# Horse Fiction



## michickenwrangler (Jun 5, 2010)

What horse fiction books have you read/liked/disliked? Series?

I read Saddle Club, Thoroughbred and Silver Creek Rider series growing up. Silver Creek Riders were probably my favorite although the author only wrote 3 books, they were the most realistic. I stopped with Thoroughbred at Book 8. I've read quite a few Saddle Club, but the characters get a little annoyingly perfect after awhile.

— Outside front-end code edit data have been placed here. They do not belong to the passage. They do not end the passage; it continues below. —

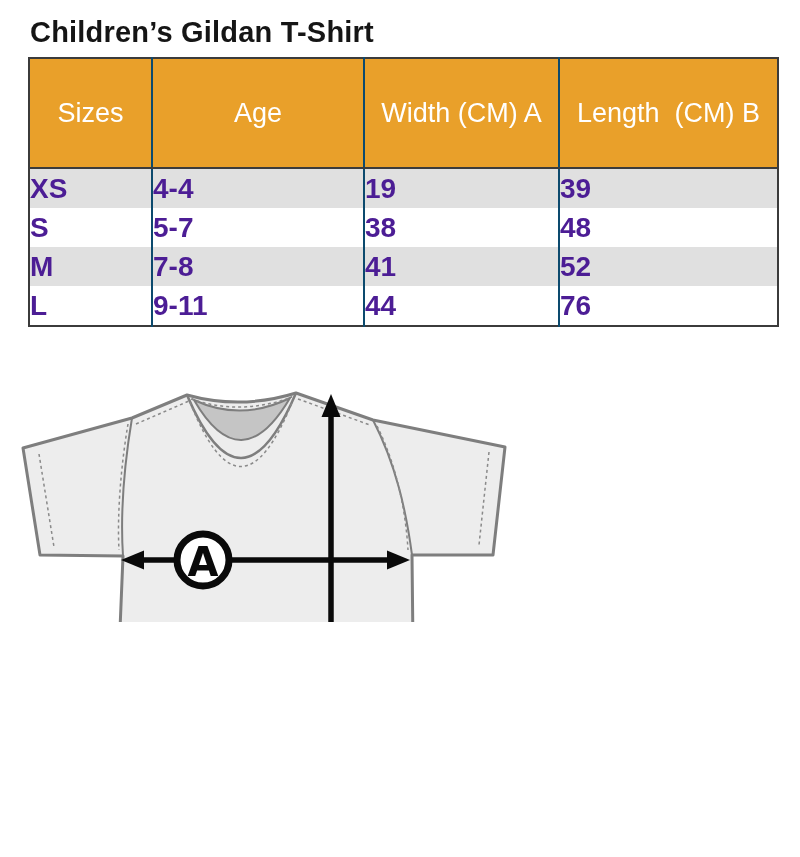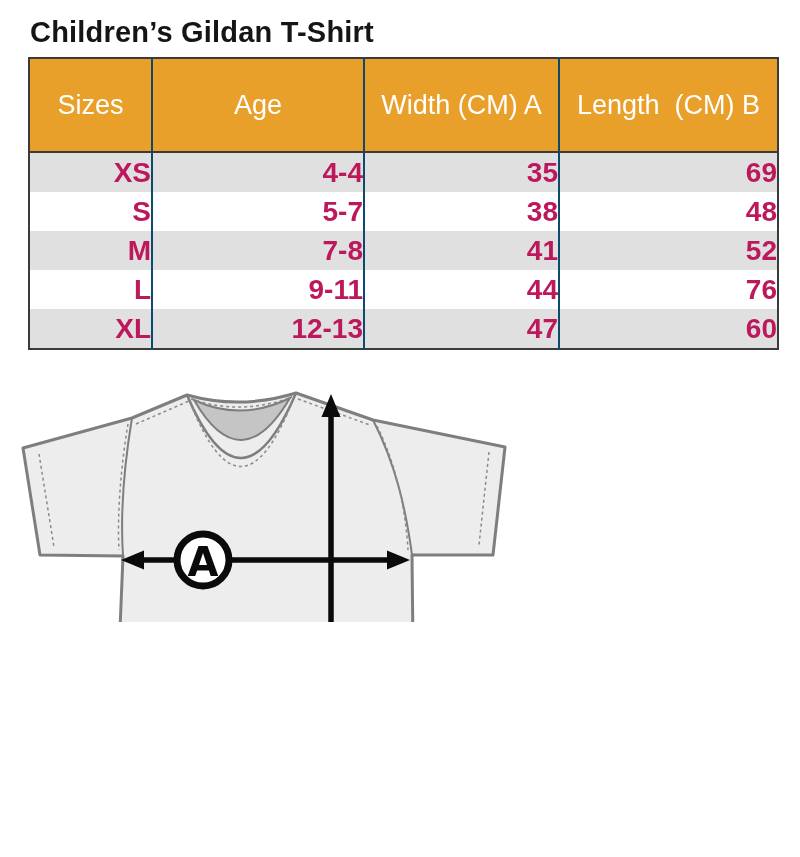--- a/index.html
+++ b/index.html
@@ -13,26 +13,26 @@
   }
 
   table.size-table {
     position:absolute; left:28px; top:57px; width:749px;
     border-collapse:collapse; table-layout:fixed;
     border:2px solid #3B3B3B;
   }
   .size-table th {
     background:#E9A02A; color:#FFFFFF;
     font-weight:normal; font-size:27px; text-align:center;
-    height:84px; padding:4px; white-space:pre;
+    height:84px; padding:12px; white-space:pre;
     border-bottom:2px solid #3B3B3B;
   }
   .size-table td {
-    font-size:28px; font-weight:bold; color:#be185d;
-    text-align:right; height:39px; padding:0;
+    font-size:28px; font-weight:bold; color:#4c1d95;
+    text-align:left; height:39px; padding:0;
   }
   .size-table th + th, .size-table td + td { border-left:2px solid #0c4a6e; }
   .size-table tbody tr:nth-child(odd)  { background:#E0E0E0; }
   .size-table tbody tr:nth-child(even) { background:#FFFFFF; }
 
   .diagram-wrap { position:absolute; left:0px; top:380px; width:560px; height:477px; }
   .diagram-wrap svg { display:block; width:560px; height:477px; }
 
   .marker-letter {
     font-family:"DejaVu Sans", sans-serif;
@@ -58,46 +58,40 @@
         <th>Sizes</th>
         <th>Age</th>
         <th>Width (CM) A</th>
         <th>Length  (CM) B</th>
       </tr>
     </thead>
     <tbody>
       <tr>
         <td>XS</td>
         <td>4-4</td>
-        <td>35</td>
-        <td>69</td>
+        <td>19</td>
+        <td>39</td>
       </tr>
       <tr>
         <td>S</td>
         <td>5-7</td>
         <td>38</td>
         <td>48</td>
       </tr>
       <tr>
         <td>M</td>
         <td>7-8</td>
         <td>41</td>
         <td>52</td>
       </tr>
       <tr>
         <td>L</td>
         <td>9-11</td>
         <td>44</td>
         <td>76</td>
-      </tr>
-      <tr>
-        <td>XL</td>
-        <td>12-13</td>
-        <td>47</td>
-        <td>60</td>
       </tr>
     </tbody>
   </table>
 
   <div class="diagram-wrap">
     <svg viewBox="0 0 560 477" xmlns="http://www.w3.org/2000/svg">
 
       <path d="M 187 15 Q 241 30 296 13 L 373 40 L 505 67 L 493 175 L 412 175
                L 415 445 L 112 445 L 123 176 L 40 175 L 23 68 L 132 38 Z" fill="#EDEDED" stroke="#7E7E7E" stroke-width="3" stroke-linejoin="round"></path>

As an adult, I've read Sara Gruen's Riding Lessons & Flying Changes although I would prefer more horse and less romance and nervous breakdowns. I've read Judith Tarr's White Mare's Daughter, a decent book but a little too feminist for my taste (making men stay home with the children and sit compliant while their wives seek other men and ride off to war just irritated me). I would like to check out more of Tarr's books, but don't really want to spend the money on them.

Anyone else?


----------



## ()relics (Jun 5, 2010)

The only "horse fiction" I've read is the statement in horse for sale ads of a "dead broke horse"


----------



## the funny farm6615 (Jun 5, 2010)

if it has a horse related title or a horse on the cover, i read it. but just got done reading "misty" with my daughter. on to the next.


----------



## crazyland (Jun 5, 2010)

The only ones I have read are Trouble on the Toutle by Lauraine Snelling and also read the Golden Filly series by her. 
Wow was that a long time ago. Her mom went to my church as a kid and donated her books to the library. 
But for a teen girl they were great. I tried to find them for my daughter but couldn't.


----------



## tommboy1973 (Jun 5, 2010)

Black Beauty is a classic. I still cry every time I read it (tears of happiness at the ending). Also the Black Stallion series I read as a kid, I still have them and re read them occasionally even tho I am over 30 now!


----------



## lupinfarm (Jun 5, 2010)

My absolute favourite was the Heartland book series. I also watch the television show  

I watched Saddle Club on tv, didn't care much for the books though. 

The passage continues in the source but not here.